I imposed laws on men, and the laws which I laid down no one may change. I am the eldest daughter of Kronos. I am the wife and sister of King Osiris. I am she who discovered the cultivation of grain for men. I am the mother of King Horos (Horus).
I am she who rises in the Dog Star. I am she who is called goddess by women. By me the city of Bubastis was built. I separated earth from sky. I designated the paths of the stars. The sun and the moon’s course I laid out. I invented navigation. I caused the just to be strong.
Woman and man I brought together. For woman I determined that in the tenth month she shall deliver a baby into the light. I ordained that parents be cherished by their children. For parents who are cruelly treated I imposed retribution.
Together with my brother Osiris I stopped cannibalism. I revealed initiations to men. I taught men to honor the images of the gods. I established precincts for the gods. The governments of tyrants I suppressed.
I stopped murders. I compelled women to be loved by men. I caused the just to be stronger than gold and silver. I ordained that the true be considered beautiful. I invented marriage contracts. Languages I assigned to Greeks and barbarians.
I caused the honorable and the shameful to be distinguished by Nature.
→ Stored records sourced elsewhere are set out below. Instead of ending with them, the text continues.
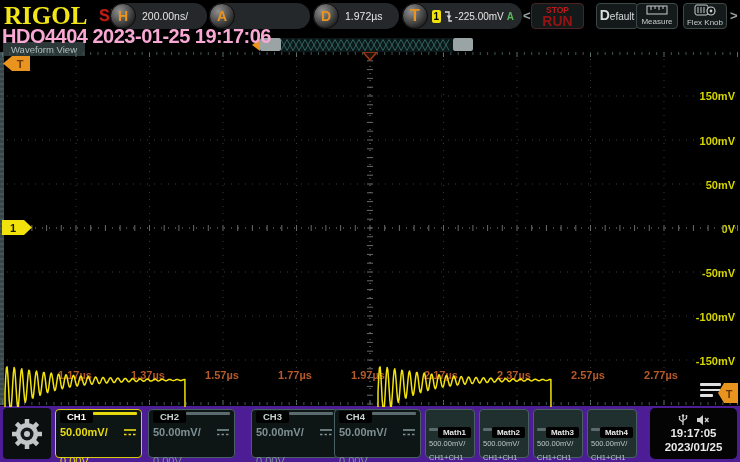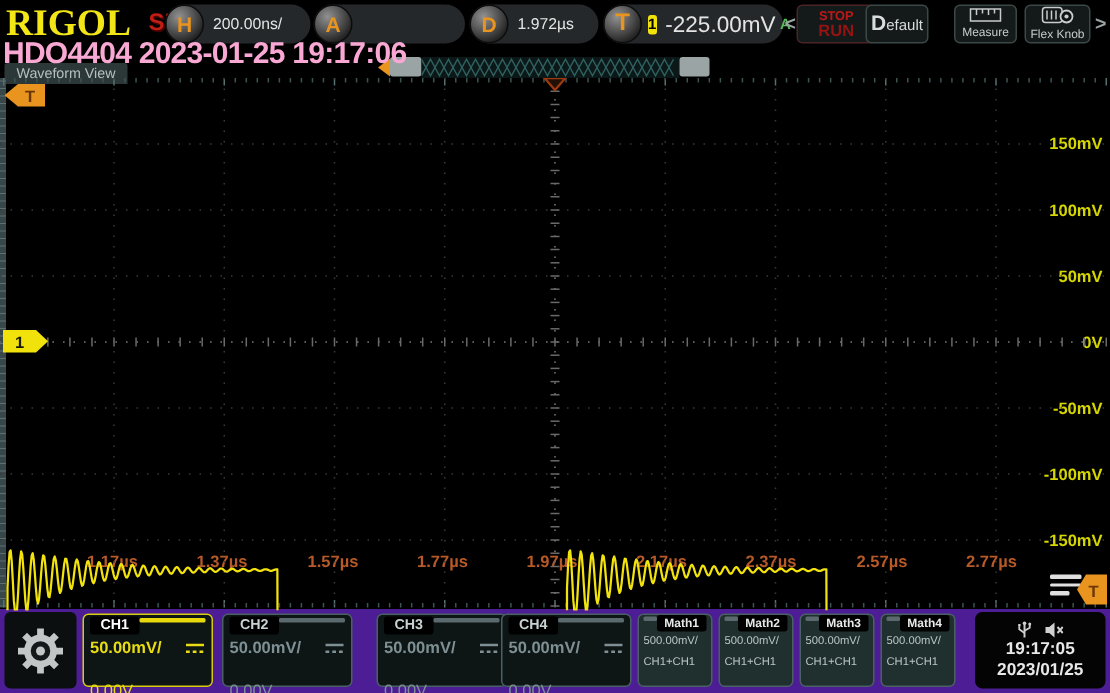--- a/index.html
+++ b/index.html
@@ -25,30 +25,30 @@
   .arow{display:flex;align-items:center;gap:6px;white-space:nowrap;}
   .a-rate{font-size:9px;color:#e4e4e4;}
   .a-depth{font-size:9px;color:#e4e4e4;}
   .a-mode{font-size:8.5px;color:#d0d0d0;}
   .a-res{font-size:8px;color:#7f8a8a;}
   #pill-d{left:313px;width:86px;}
   #pill-t{left:402px;width:120px;}
   #pill-t .knob{font-size:16px;}
   .src-badge{background:#f0e20a;color:#000;font-size:10px;font-weight:bold;border-radius:2px;
         width:13px;height:13px;display:flex;align-items:center;justify-content:center;margin-left:4px;}
-  .t-level{font-size:15px;color:#e4e4e4;margin-left:3px;white-space:nowrap;}
+  .t-level{font-size:10px;color:#e4e4e4;margin-left:3px;white-space:nowrap;}
   .t-stat{font-size:10px;color:#58b958;font-weight:bold;margin-left:3px;}
   .chev{position:absolute;top:8px;font-size:13px;color:#9aa4a4;font-weight:bold;}
   .tbtn{position:absolute;top:3px;height:26px;background:#141a1a;border:1px solid #3c4848;border-radius:4px;
         box-sizing:border-box;display:flex;flex-direction:column;align-items:center;justify-content:center;
         line-height:11px;color:#d8dcdc;}
   #btn-stoprun{left:531px;width:53px;border-color:#4a2424;}
   #btn-stoprun .l1{font-size:8.5px;font-weight:bold;color:#c01818;}
-  #btn-stoprun .l2{font-size:11px;font-weight:bold;color:#951313;}
-  #btn-default{left:577px;width:42px;font-size:10px;}
+  #btn-stoprun .l2{font-size:14px;font-weight:bold;color:#951313;}
+  #btn-default{left:596px;width:42px;font-size:10px;}
   #btn-default .bigD{font-size:14px;font-weight:bold;}
   #btn-measure{left:636px;width:42px;}
   #btn-flex{left:683px;width:44px;}
   .btn-label{font-size:8px;color:#c4cccc;margin-top:1px;}
 
   
   #tab-waveform{position:absolute;left:3px;top:42px;height:14px;background:#2c3838;color:#b4c0c0;
         font-size:9.5px;display:flex;align-items:center;padding:0 8px;border-radius:2px 2px 0 0;}
   #overlay-title{position:absolute;left:2px;top:25px;font-size:20px;font-weight:bold;color:#f9a8d4;
         letter-spacing:-0.5px;z-index:10;white-space:nowrap;}
@@ -79,21 +79,21 @@
   .chpanel.active{border-color:#d8cc10;color:#e8dc12;}
   .tabrow{display:flex;align-items:flex-start;height:12px;}
   .chtag{background:#000;border-radius:2px;padding:0 7px;font-size:9.5px;font-weight:bold;color:#c8d2d2;
         height:12px;line-height:12px;}
   .chpanel.active .chtag{color:#fff;}
   .tabline{flex:1;height:3px;background:#5a6a6e;margin-top:1px;border-radius:1px;}
   .chpanel.active .tabline{background:#e8d90c;}
   .chscale{font-size:11px;font-weight:bold;margin-top:3px;display:flex;align-items:center;justify-content:space-between;}
   .choffset{font-size:11px;margin-top:17px;}
   .mathpanel{position:absolute;top:3px;width:50px;height:49px;background:#20302f;border:1px solid #4a6064;
-        border-radius:4px;box-sizing:border-box;padding:0 3px;color:#b9c6c6;}
+        border-radius:4px;box-sizing:border-box;padding:17px 3px;color:#b9c6c6;}
   .mtag{background:#000;border-radius:2px;padding:0 5px;font-size:8px;font-weight:bold;color:#e8e8e8;
         height:11px;line-height:11px;}
   .mscale{font-size:7.5px;margin-top:0;white-space:nowrap;}
   .msrc{font-size:7.5px;margin-top:5px;}
   #clockpanel{position:absolute;left:650px;top:2px;width:87px;height:51px;background:#040404;border-radius:5px;
         display:flex;flex-direction:column;align-items:center;justify-content:center;gap:1px;}
   #clock-time,#clock-date{font-size:11.5px;font-weight:bold;color:#e8e8e8;line-height:13px;}
 </style>
 </head>
 <body>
I caused nothing to be more fearful than an oath. He who unjustly plotted against others I gave into the hands of his victim. On those who commit unjust acts I imposed retribution.
I ordained that suppliants be pitied. I honor those who justly defend themselves. With me the just prevails. Of rivers and winds and the sea I am mistress. No one becomes famous without my knowledge. I am the mistress of war. Of the thunderbolt am I mistress. I calm and stir up the sea. I am the rays of the sun. I sit beside the course of the sun. Whatever I decide, this also is accomplished. For me everything is right.
I free those who are in bonds. I am the mistress of sailing. The navigable I make unnavigable when I choose. I established the boundaries of cities. I am she who is called Lawgiver. The island from the depths I brought up into the light. I conquer Fate. Fate heeds me. Hail Egypt who reared me.”
—From Stanley M. Burstein, The Reign of Cleopatra (Westport, CT: Greenwood Press, 2004), p. 154.
–From Stanley M. Burnstein, The Hellenistic Age from the Battle of Ipsos to the Death of Kleopatra VII (Cambridge: Cambridge University Press, 1985), pg. 147.